Note that the null character is not the same as a null pointer, although both appear to have the value 0 when used in integer contexts. A string is represented by a variable of type char *, which points to the zeroth character of the string. The programmer is responsible for allocating and managing space to store strings, except for explicit string constants, which are stored in a special non-writable string space by the compiler.

If you want to use counted strings instead, you can build your own using a struct. Most scripting languages written in C (e.g. Perl, Python_programming_language, PHP, etc.) use this approach internally. (Tcl is an exception, which is one of many good reasons not to use Tcl).

String constants

A string constant in C is represented by a sequence of characters within double quotes. Standard C character escape sequences like \n (newline), \r (carriage return), \a (bell), \0x17 (character with hexadecimal code 0x17), \\ (backslash), and \" (double quote) can all be used inside string constants. The value of a string constant has type const char *, and can be assigned to variables and passed as function arguments or return values of this type.

Two string constants separated only by whitespace will be concatenated by the compiler as a single constant: "foo" "bar" is the same as "foobar". This feature is not much used in normal code, but shows up sometimes in macros.

String encodings

Standard C strings are assumed to be in ASCII, a 7-bit code developed in the 1960s to represent English-language text.

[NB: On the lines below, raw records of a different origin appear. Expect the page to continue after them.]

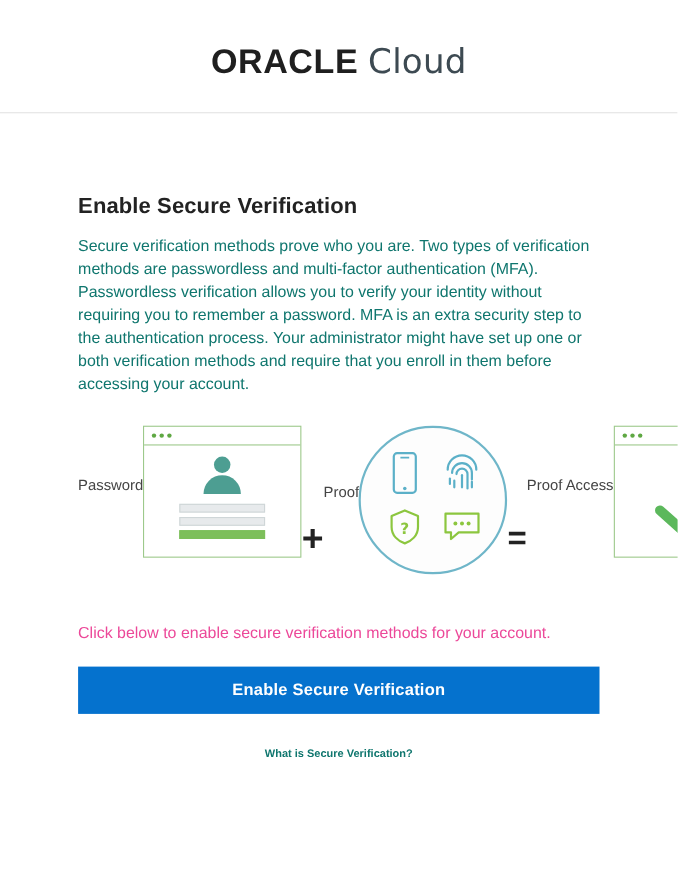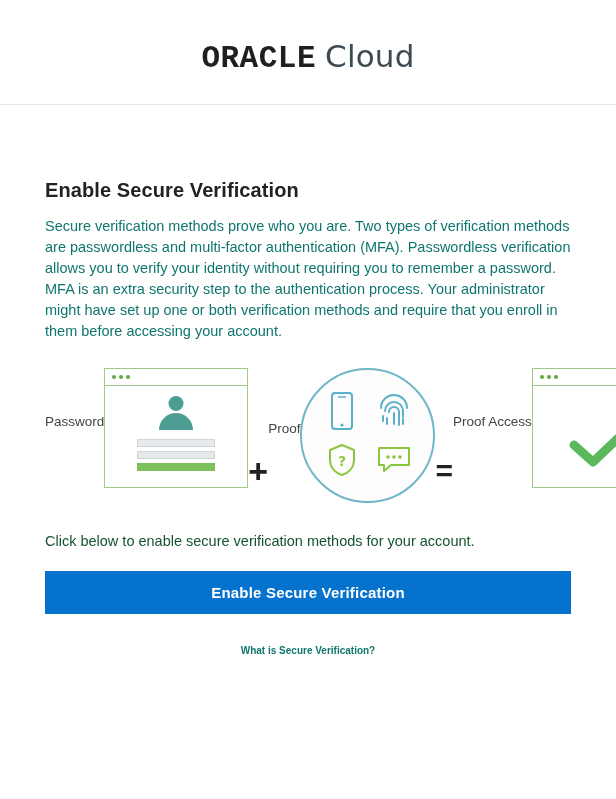--- a/index.html
+++ b/index.html
@@ -28,21 +28,21 @@
     align-items: center;
     padding-top: 38px;
     padding-bottom: 10px;
   }
   .logo {
     display: flex;
     align-items: baseline;
     gap: 9px;
   }
   .logo-oracle {
-    font-family: Liberation Mono, monospace;
+    font-family: Liberation Sans, sans-serif;
     font-weight: bold;
     font-size: 31px;
     letter-spacing: 0.5px;
     color: #1f1f1f;
   }
   .logo-cloud {
     font-family: "DejaVu Sans", sans-serif;
     font-weight: normal;
     font-size: 31px;
     color: #3d4a52;
@@ -50,21 +50,21 @@
   }
 
   .rule {
     height: 1px;
     background: #e3e3e3;
     margin: 18px 0 0 0;
   }
 
   
   .content {
-    padding: 0 45px;
+    padding: 0 71px;
     box-sizing: border-box;
   }
   h1.title {
     font-size: 20px;
     font-weight: bold;
     color: #222222;
     margin: 74px 0 14px 0;
     letter-spacing: 0.1px;
   }
   p.intro {
@@ -197,22 +197,22 @@
     grid-template-columns: 1fr 1fr;
     grid-template-rows: 1fr 1fr;
     place-items: center;
     padding: 16px 14px;
   }
   .circ-icon { display:flex; align-items:center; justify-content:center; }
 
   
   p.cta-text {
     font-size: 14.5px;
-    color: #14532d;
-    margin: 30px 0 0 0;
+    color: #ec4899;
+    margin: 46px 0 0 0;
   }
   .btn-primary {
     display: block;
     width: 100%;
     margin-top: 22px;
     background: #0572ce;
     color: #ffffff;
     border: none;
     font-family: "Liberation Sans", sans-serif;
     font-size: 15px;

If you want to write text that includes any letters not in the usual 26-letter Latin alphabet, you will need to use a different encoding. C does not provide very good support for this, but for fixed strings, you can often get away with using Unicode as long as both your text editor and your terminal are set to use the UTF-8 encoding.

The reason this works is that UTF-8 encodes each Unicode character as one or more 8-bit characters, and does this in a way that guarantees that you never accidentally create a null or any other standard ASCII character. So a C string containing UTF-8 characters looks like an ordinary C string to all the C library routines. This also works if you include a Unicode string with a UTF-8 encoding in a comment or printf format string, as illustrated in the file unicode.c. But this use of Unicode in C is very limited.

Some issues you will quickly run into if you are trying to do something more sophisticated:

  1. You cannot use non-ASCII letters anywhere outside a string constant or comment without confusing the C compiler. So variable names that use non-ASCII characters are forbidden.
  2. If you include a UTF-8 encoded string somewhere, even though both your text editor and terminal are likely to display the multi-byte characters correctly, they are still spread across multiple bytes in the encoded string. This can be trouble if you try to change some letter in a UTF-8-encoded string to something else whose encoding has a different width.
  3. You can’t generally put a multibyte character into a char variable, or write it as a char constant.
  4. You may find out that some other tools have their own ideas about what encodings to expect, causing Unicode characters to turn into gibberish or cause other errors.

There exists libraries for working with Unicode strings in C, but they are clunky. If you need to handle a lot of non-ASCII text, you may be better of working with a different language. However, even moving away from C is not always a panacea, and Unicode support in other tools may be hit-or-miss.

String buffers

The problem with string constants is that you can’t modify them. If you want to build strings on the fly, you will need to allocate space for them. The traditional approach is to use a buffer, an array of chars. Here is a particularly painful hello-world program that builds a string by hand:

#include <stdio.h>

int
main(int argc, char **argv)
{
    char hi[3];

    hi[0] = 'h';
    hi[1] = 'i';
    hi[2] = '\0';

    puts(hi);

    return 0;
}

examples/strings/hi.c

Note that the buffer needs to have size at least 3 in order to hold all three characters. A common error in programming with C strings is to forget to leave space for the null at the end (or to forget to add the null, which can have comical results depending on what you are using your surprisingly long string for).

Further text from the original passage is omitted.